BMC announced the signing of Simon Gerrans for the 2018 season on 21 September 2017. 

I’d love to talk about [the worlds] but let’s, at first, cover the BMC contract – that’s new and it’s very exciting. We’ll talk worlds soon, if that’s okay.

“Okay.”

 

BMC. How long is the term? And was it a long time in brokering or did it just sort of come about with Allan Peiper? Who made contact?

“Obviously, I’m quite good mates with Richie [Porte]. I’ve had quite a lot of contact throughout the year anyway.

“It was actually Richie who first brought it up as an idea.

“I think he spoke to the powers to be within BMC and it came about that way. The next thing you know, we put the agents in touch and all that sort of thing – and that’s how the contract came about.

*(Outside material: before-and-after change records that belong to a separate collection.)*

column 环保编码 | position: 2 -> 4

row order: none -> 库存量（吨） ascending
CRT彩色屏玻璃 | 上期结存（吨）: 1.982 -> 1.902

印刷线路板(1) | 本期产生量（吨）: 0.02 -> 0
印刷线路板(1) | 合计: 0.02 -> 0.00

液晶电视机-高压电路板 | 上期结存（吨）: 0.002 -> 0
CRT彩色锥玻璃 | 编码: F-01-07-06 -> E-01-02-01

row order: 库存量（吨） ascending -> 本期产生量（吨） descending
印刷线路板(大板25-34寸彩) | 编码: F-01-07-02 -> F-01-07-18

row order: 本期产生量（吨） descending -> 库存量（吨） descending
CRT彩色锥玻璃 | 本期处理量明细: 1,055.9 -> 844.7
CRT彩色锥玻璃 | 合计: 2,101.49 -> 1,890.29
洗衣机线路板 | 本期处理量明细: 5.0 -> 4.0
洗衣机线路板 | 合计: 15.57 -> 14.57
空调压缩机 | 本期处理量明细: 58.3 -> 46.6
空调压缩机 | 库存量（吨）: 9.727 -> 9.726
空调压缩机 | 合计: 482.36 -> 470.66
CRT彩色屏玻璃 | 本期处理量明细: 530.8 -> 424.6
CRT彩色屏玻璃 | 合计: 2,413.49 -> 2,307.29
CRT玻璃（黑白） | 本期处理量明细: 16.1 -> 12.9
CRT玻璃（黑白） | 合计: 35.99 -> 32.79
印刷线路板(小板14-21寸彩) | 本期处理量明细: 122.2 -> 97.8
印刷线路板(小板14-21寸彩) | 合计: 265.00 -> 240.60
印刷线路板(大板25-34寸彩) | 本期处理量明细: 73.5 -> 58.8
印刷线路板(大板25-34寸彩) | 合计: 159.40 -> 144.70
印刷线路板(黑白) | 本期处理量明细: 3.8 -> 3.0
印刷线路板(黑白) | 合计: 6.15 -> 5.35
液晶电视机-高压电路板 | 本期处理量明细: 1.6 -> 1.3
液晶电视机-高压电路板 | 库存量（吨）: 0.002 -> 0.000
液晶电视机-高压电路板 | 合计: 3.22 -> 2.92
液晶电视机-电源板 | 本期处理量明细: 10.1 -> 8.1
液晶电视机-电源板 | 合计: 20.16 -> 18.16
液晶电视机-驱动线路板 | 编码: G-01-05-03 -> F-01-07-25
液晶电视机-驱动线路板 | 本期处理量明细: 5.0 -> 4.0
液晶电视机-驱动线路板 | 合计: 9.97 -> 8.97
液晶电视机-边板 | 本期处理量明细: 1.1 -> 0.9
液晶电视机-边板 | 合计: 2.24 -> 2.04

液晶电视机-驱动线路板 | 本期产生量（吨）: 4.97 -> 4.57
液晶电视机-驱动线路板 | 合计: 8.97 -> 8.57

“The opportunity to race with Richie and, obviously, with a team like BMC was one that was too good to refuse. I’m really happy that it has all come together.”

 

You’re 37 at the moment. You’ve conquered in cycling. You’ve won Classics – Monuments, in fact – and worn the yellow jersey and achieved all sorts of things. How long do you see yourself going?

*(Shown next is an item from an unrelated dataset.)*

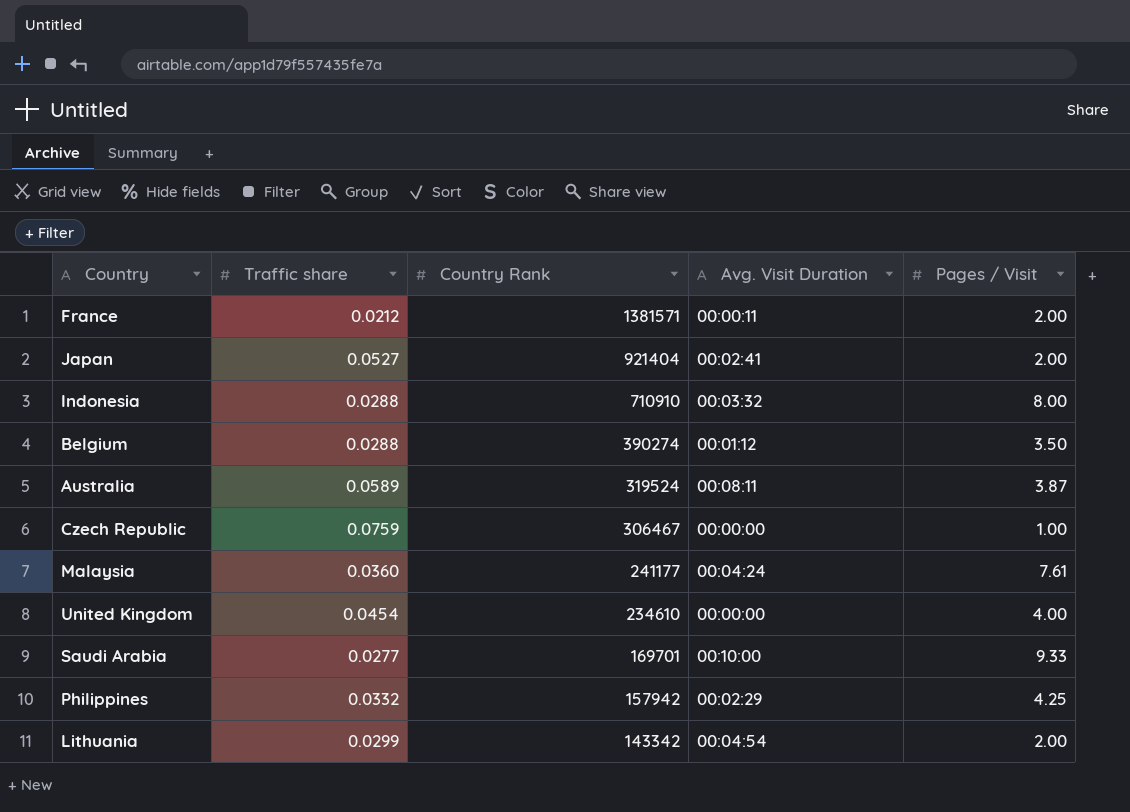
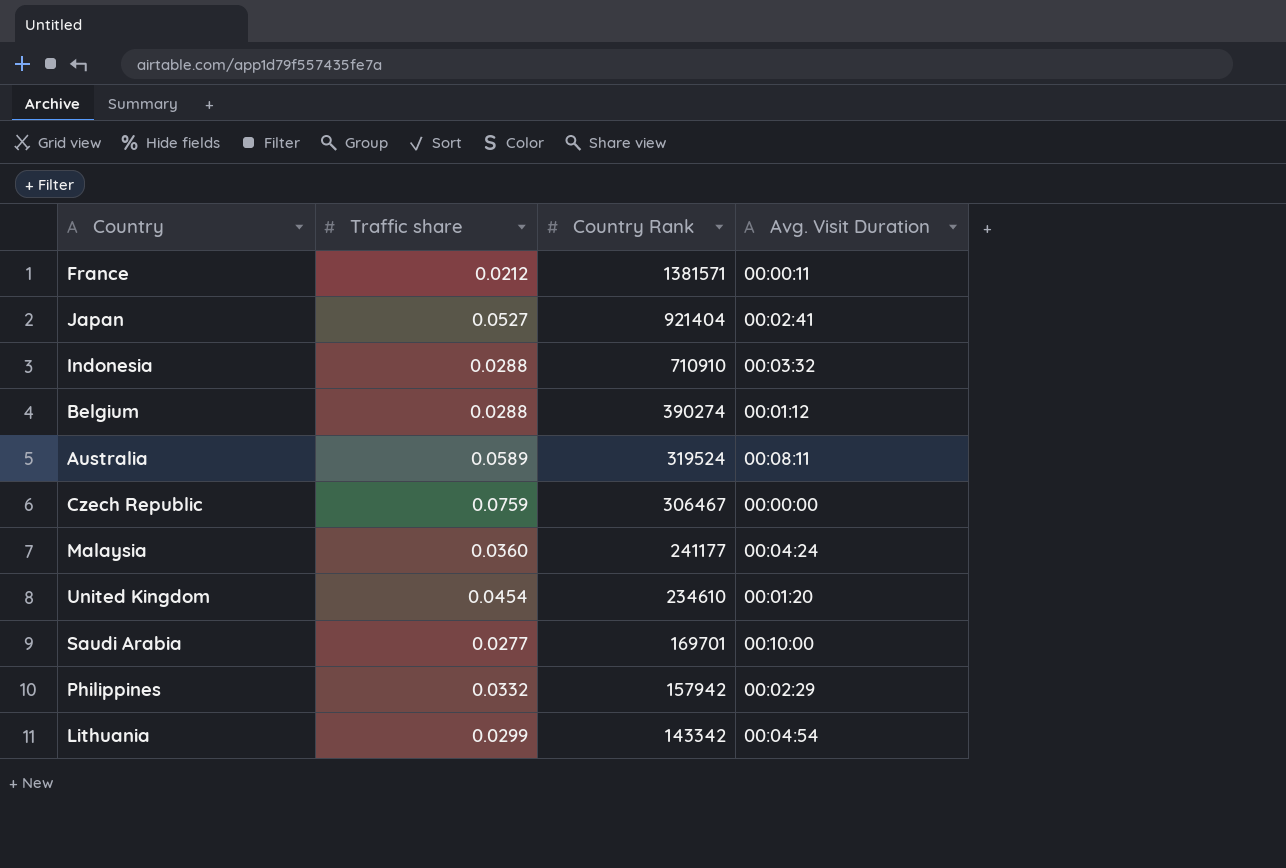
column Pages / Visit | position: 5 -> none
United Kingdom | Avg. Visit Duration: 00:00:00 -> 00:01:20

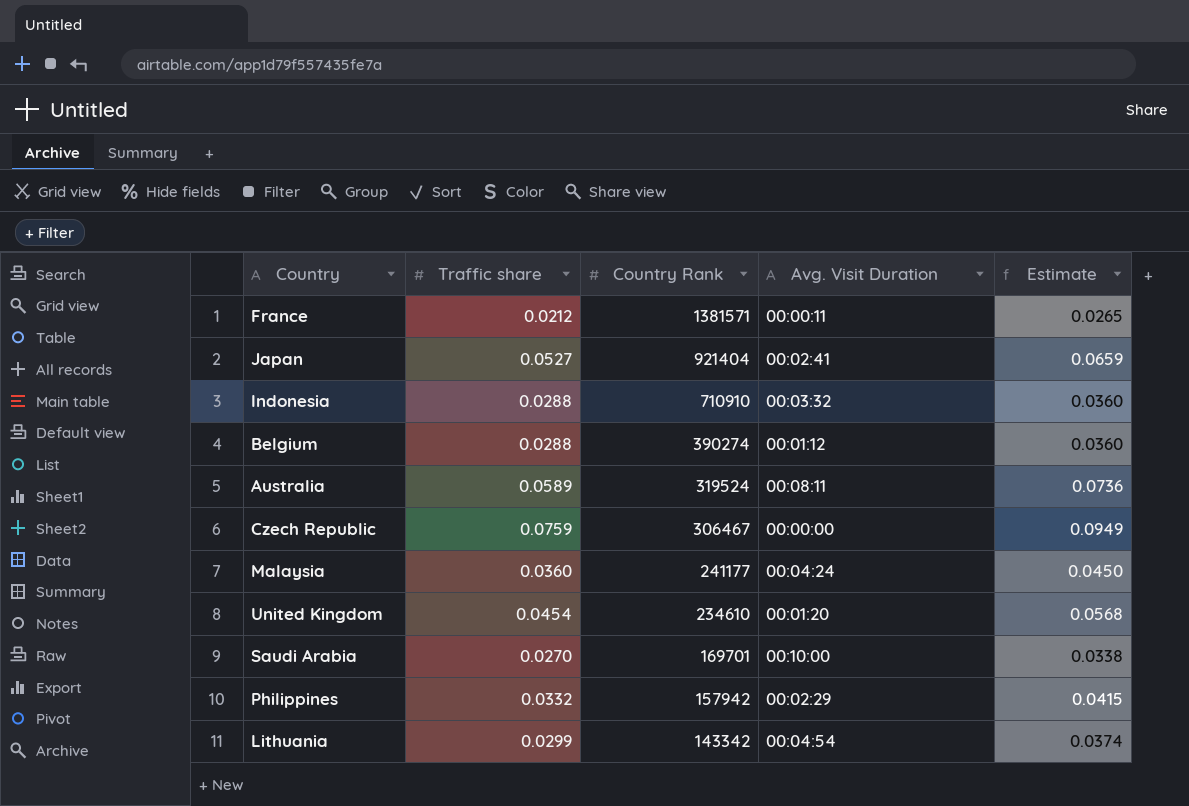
column Estimate | formula: none -> [Traffic share] * 1.25
Saudi Arabia | Traffic share: 0.0277 -> 0.0270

“I’m just taking it year by year at this stage… and I think [I’ve done that] for the last couple of years.

“Obviously with this new environment, new challenges, I’m hoping that that will really spike my interest to continue for several more years in the sport.”

 

You’re leaving a team that also sees the end of the ‘Dan Jones Reign’ [as producer of the Back Stage Pass series]. You were there for the duration of that start-up. Did you enjoy that experience? And what did you think when you saw the end of Dan Jones with Orica-GreenEdge?

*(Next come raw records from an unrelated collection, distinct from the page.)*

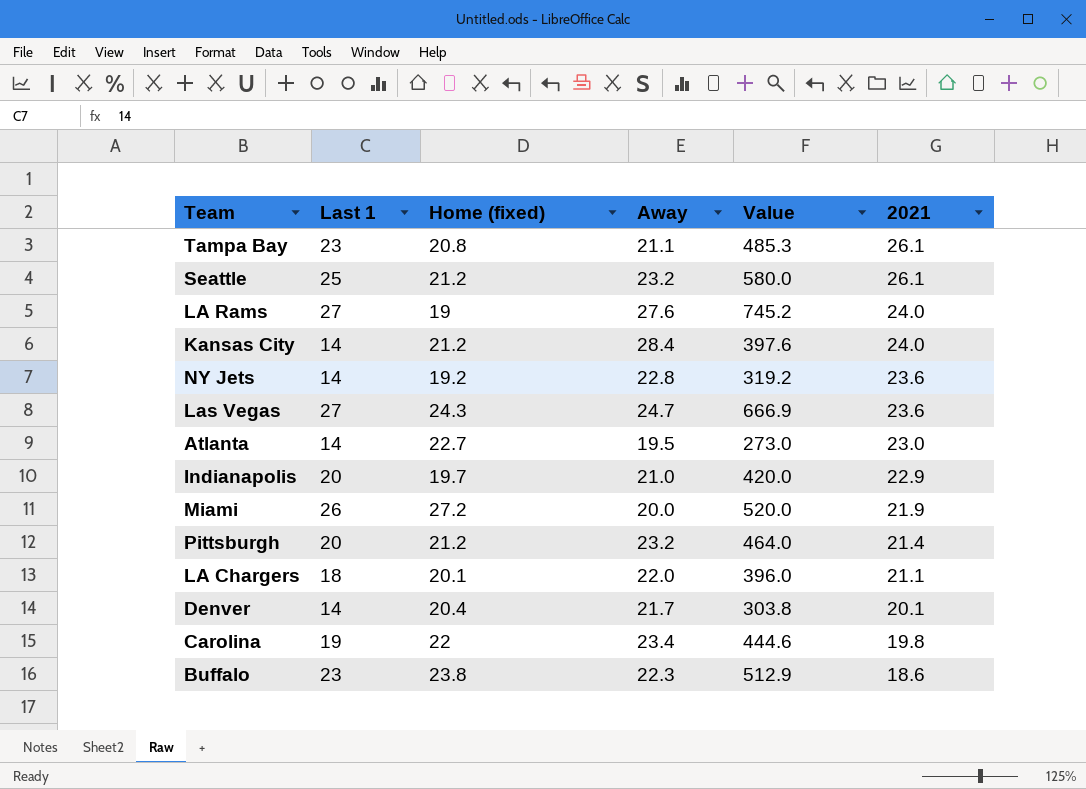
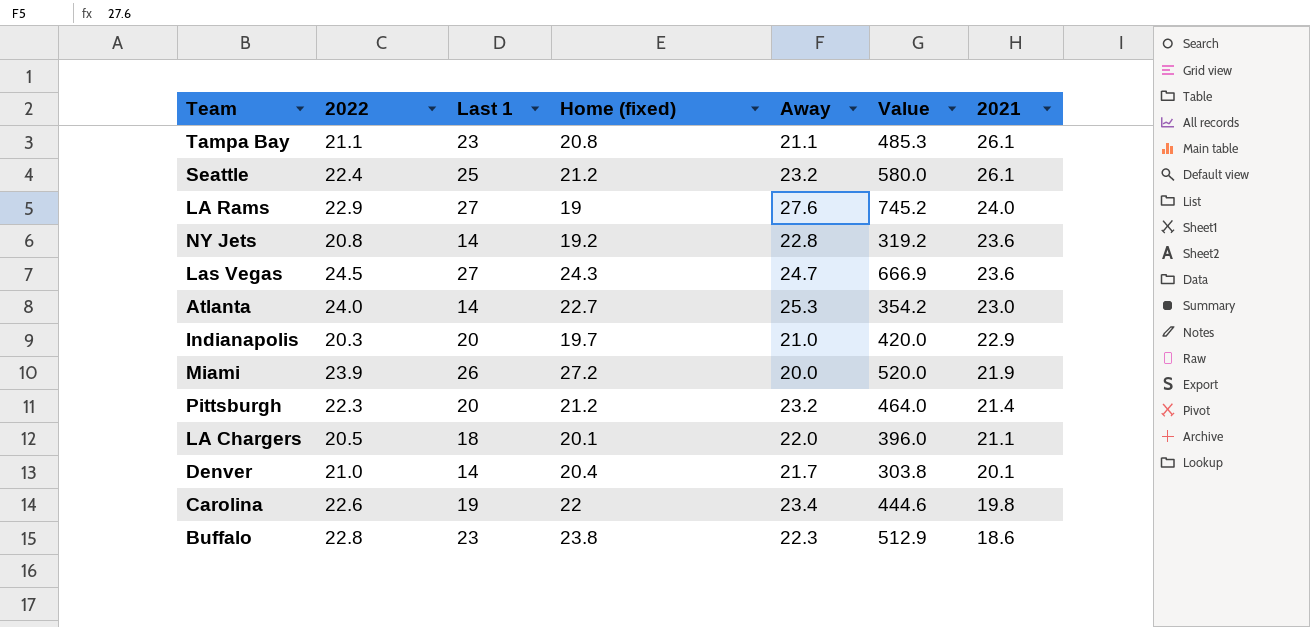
column 2022 | position: none -> 2
row Kansas City: 14 | 21.2 | 28.4 | 397.6 | 24.0 -> none
Atlanta | Away: 19.5 -> 25.3
Atlanta | Value: 273.0 -> 354.2

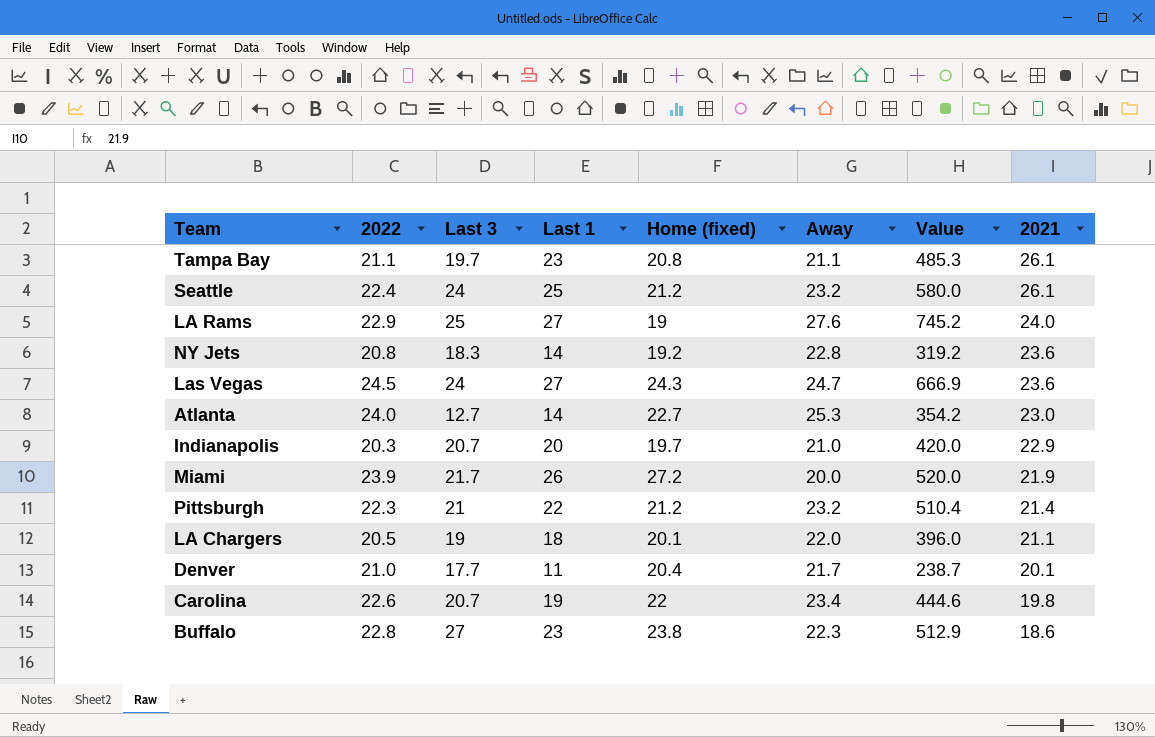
column Last 3 | position: none -> 3
Pittsburgh | Last 1: 20 -> 22
Pittsburgh | Value: 464.0 -> 510.4
Denver | Last 1: 14 -> 11
Denver | Value: 303.8 -> 238.7

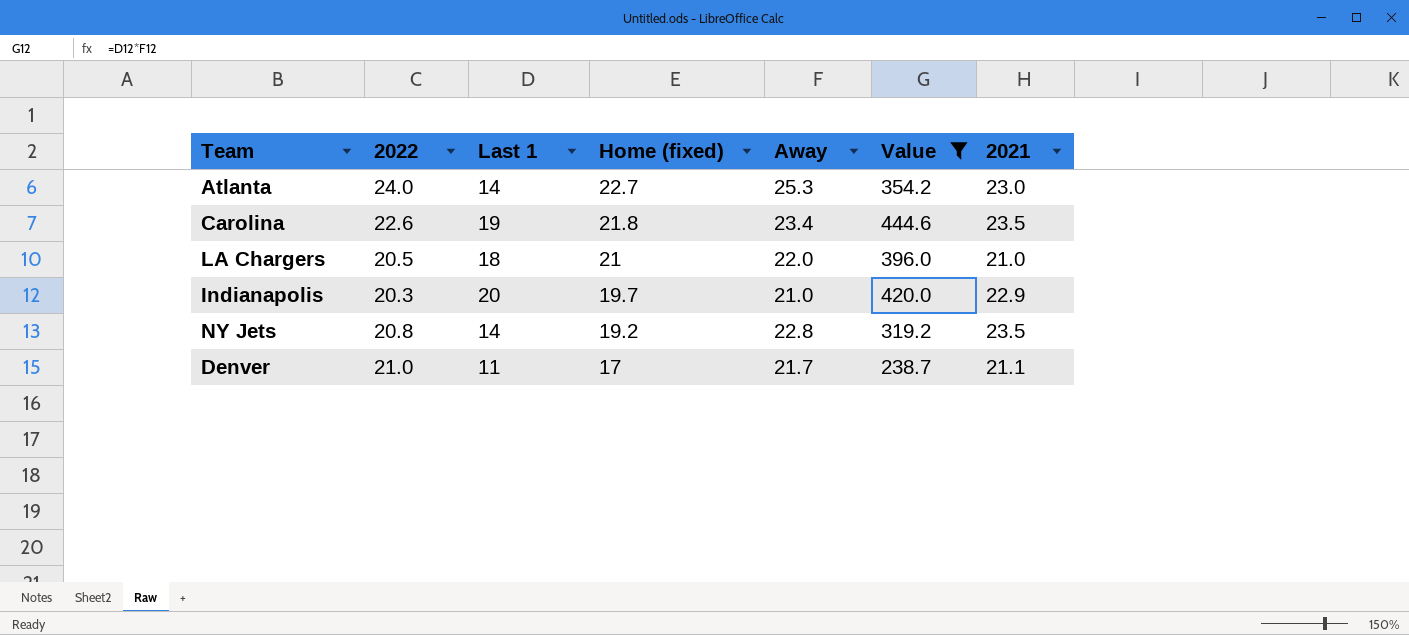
filter: none -> Value <= 444.6
row order: 2021 descending -> Home (fixed) descending
column Last 3 | position: 3 -> none
Carolina | Home (fixed): 22 -> 21.8
Carolina | 2021: 19.8 -> 23.5
LA Chargers | Home (fixed): 20.1 -> 21
LA Chargers | 2021: 21.1 -> 21.0
NY Jets | 2021: 23.6 -> 23.5
Denver | Home (fixed): 20.4 -> 17
Denver | 2021: 20.1 -> 21.1

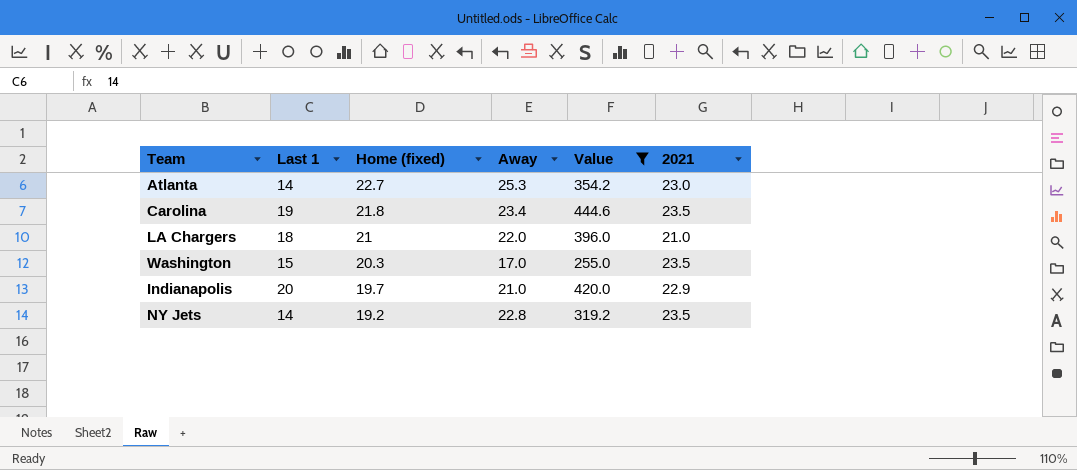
column 2022 | position: 2 -> none
row Denver: 21.0 | 11 | 17 | 21.7 | 238.7 | 21.1 -> none
row Washington: none -> 15 | 20.3 | 17.0 | 255.0 | 23.5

“It was great having ‘Jonesy’ in the team. He was just like a mate, another colleague in the team. He was obviously a really close liaison with all of the riders and all the personnel as well. And I think he’ll be greatly missed not only within the team but by the fans of Orica-Scott.

“He was the guy that really brought the personalities of the team out. He had a unique way of finding a bit of bogan in everybody and I think he’ll be dearly missed.”

Gerrans was the silver medallist in the road race of the 2014 world championships…

Photo: Yuzuru Sunada

And your feelings about moving on from the original Australian WorldTour team?

“I’m excited about this new challenge. As I said, I think the opportunity to work alongside the likes of Richie, Rohan [Dennis], Miles [Scotson] and [high performance manager] Allan Peiper and Phoebe [Haymes, the PR officer] as well – within the personnel of the team – is going to be great.

“The last couple of years with GreenEdge haven’t gone as well as I would have liked.

It was becoming pretty obvious it was time for a change and I think this is the right move to make.”

 

You’ve had a prosperous career. We could go on for a long time, Simon, if we talked about reflecting but it’s a formidable line-up for the [Australian team at the world championships]. Can I ask you for a few comments about what you expect to see play out on Sunday in Norway?

“I’m actually really excited to watch the race, to see how the race will unfold on Sunday.

“Being talked about as not such a selective circuit this year, it often makes for a much more aggressive race – which I think will be great…

“There are some guys who are coming in with red-hot form, the likes of [Matteo] Trentin for example. I think it will be a really exciting race.

“And how it will pan out? I think the weather will potentially have a big influence on the way the race unfolds and who it will suit.

“If we get a really cold, wet day up in Norway, Tim Wellens will be hard to beat.

“I expect to see my current team-mate, Michael Albasini, up there and really competitive.

“It’s a race that’s really actually wide open, I think.

“It’s always exciting, like I said, to race for Australia. I will miss pulling on the Australian jersey on the weekend and I hope to be able to do that again at some point in the future.”

 

How will you watch? Just with the family?

“Yeah, probably with the family or via all the social media outlets as well.”

 

Do you enjoy watching something that you’ve often been a major player in?

“Yeah, very much so… I obviously much prefer to be out there and competing but I’m a big fan of the sport so I always enjoy watching the racing – whenever it’s on TV, I’ll be in front of the tellie.”